ITA 2025 · Section 48

Tea Coffee Rubber Development Account

Section 48 prescribes a special-deduction regime for assessees engaged in the business of growing and manufacturing tea / coffee / rubber in India — substantive equivalent of 1961 s. 33 AB. Up to 40% of profits (or actual deposit,…

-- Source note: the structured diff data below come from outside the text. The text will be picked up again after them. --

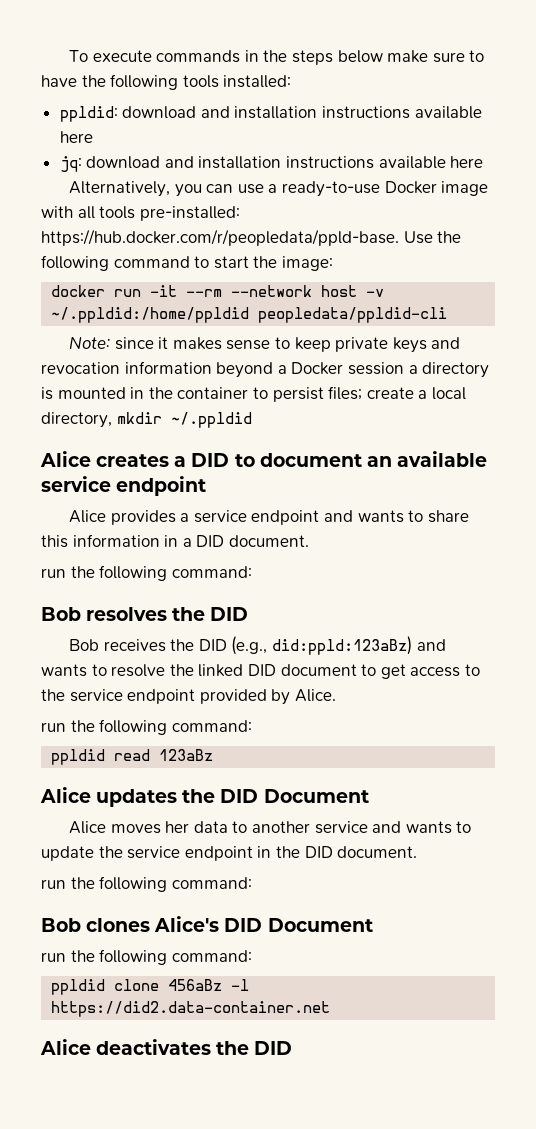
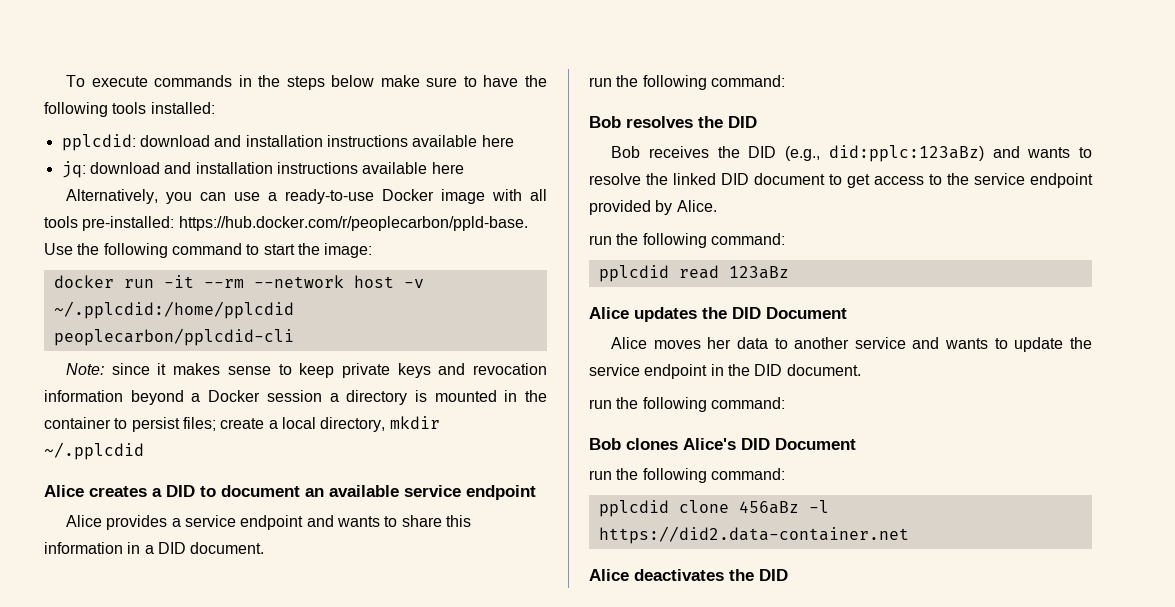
- ppldid: download and installation instructions available here
+ pplcdid: download and installation instructions available here
- Alternatively, you can use a ready-to-use Docker image with all tools pre-installed: https://hub.docker.com/r/peopledata/ppld-base. Use the following command to start the image:
+ Alternatively, you can use a ready-to-use Docker image with all tools pre-installed: https://hub.docker.com/r/peoplecarbon/ppld-base. Use the following command to start the image:
- docker run -it --rm --network host -v ~/.ppldid:/home/ppldid peopledata/ppldid-cli
+ docker run -it --rm --network host -v ~/.pplcdid:/home/pplcdid peoplecarbon/pplcdid-cli
- Note: since it makes sense to keep private keys and revocation information beyond a Docker session a directory is mounted in the container to persist files; create a local directory, mkdir ~/.ppldid
+ Note: since it makes sense to keep private keys and revocation information beyond a Docker session a directory is mounted in the container to persist files; create a local directory, mkdir ~/.pplcdid
- Bob receives the DID (e.g., did:ppld:123aBz) and wants to resolve the linked DID document to get access to the service endpoint provided by Alice.
+ Bob receives the DID (e.g., did:pplc:123aBz) and wants to resolve the linked DID document to get access to the service endpoint provided by Alice.
- ppldid read 123aBz
+ pplcdid read 123aBz
- ppldid clone 456aBz -l https://did2.data-container.net
+ pplcdid clone 456aBz -l https://did2.data-container.net

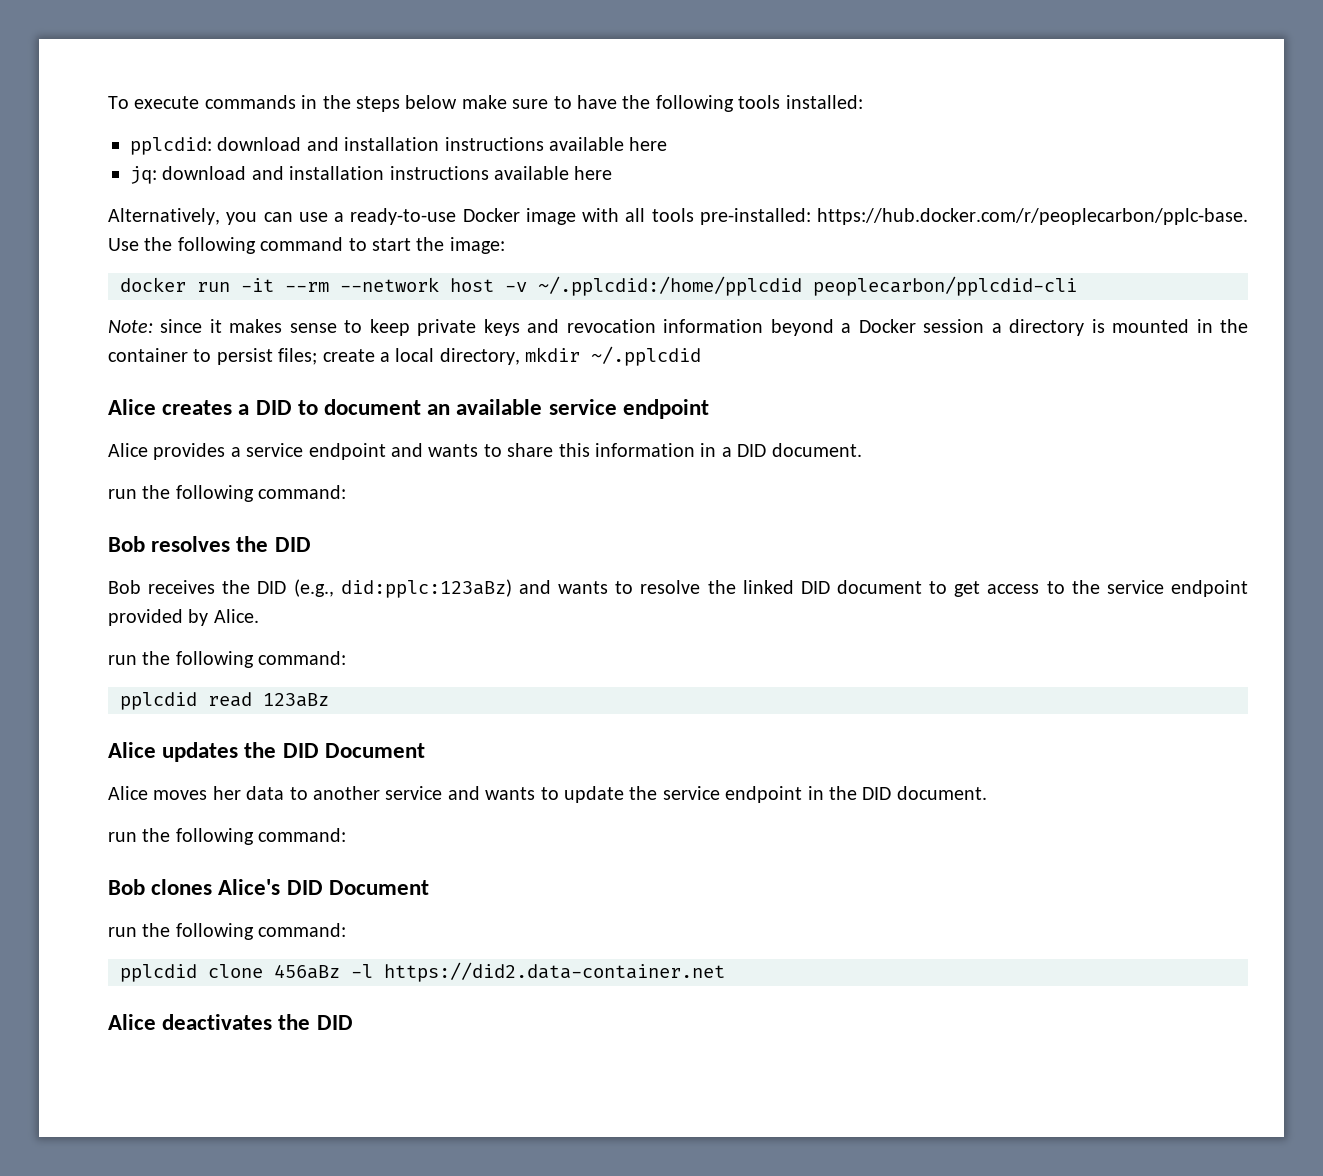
- Alternatively, you can use a ready-to-use Docker image with all tools pre-installed: https://hub.docker.com/r/peoplecarbon/ppld-base. Use the following command to start the image:
+ Alternatively, you can use a ready-to-use Docker image with all tools pre-installed: https://hub.docker.com/r/peoplecarbon/pplc-base. Use the following command to start the image:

Section 48 — TEA / COFFEE / RUBBER DEVELOPMENT ACCOUNT

Section 48 prescribes a special-deduction regime for assessees engaged in the business of growing and manufacturing tea / coffee / rubber in India — substantive equivalent of 1961 s. 33AB. Up to 40% of profits (or actual deposit, whichever is less) deposited with NABARD / Tea Development Account / Coffee Development Account / Rubber Development Account is deductible. The deposit must be made within 6 months from end of FY OR before return-filing due date u/s 263, whichever is earlier.

STATUTORY ARCHITECTURE

Section 48 is a profit-deferral incentive for plantation industries. The 40% cap applies to PGBP profits before this deduction. Deposit with NABARD-approved scheme; withdrawal allowed only for purposes specified in CBDT Notifications (typically expansion / replanting / modernisation). Misuse of withdrawn funds for non-specified purposes triggers reversal of deduction in the year of misuse.

PLANNING NOTES

(i) For tea / coffee / rubber plantation companies, evaluate s. 48 deposit annually — significant deferral of tax. (ii) Verify deposit timing — must be within 6 months from FY end OR before s. 263 return-due-date, whichever earlier. Late deposits forfeit deduction. (iii) Maintain NABARD certificate + auditor certification (Form 3CD Item 17).

CROSS-REFERENCES

  • Section 263 — Return of income (deposit timing).
  • Section 38 — Deemed profits (interaction with misused withdrawal).
  • NABARD-administered Tea / Coffee / Rubber Development Schemes.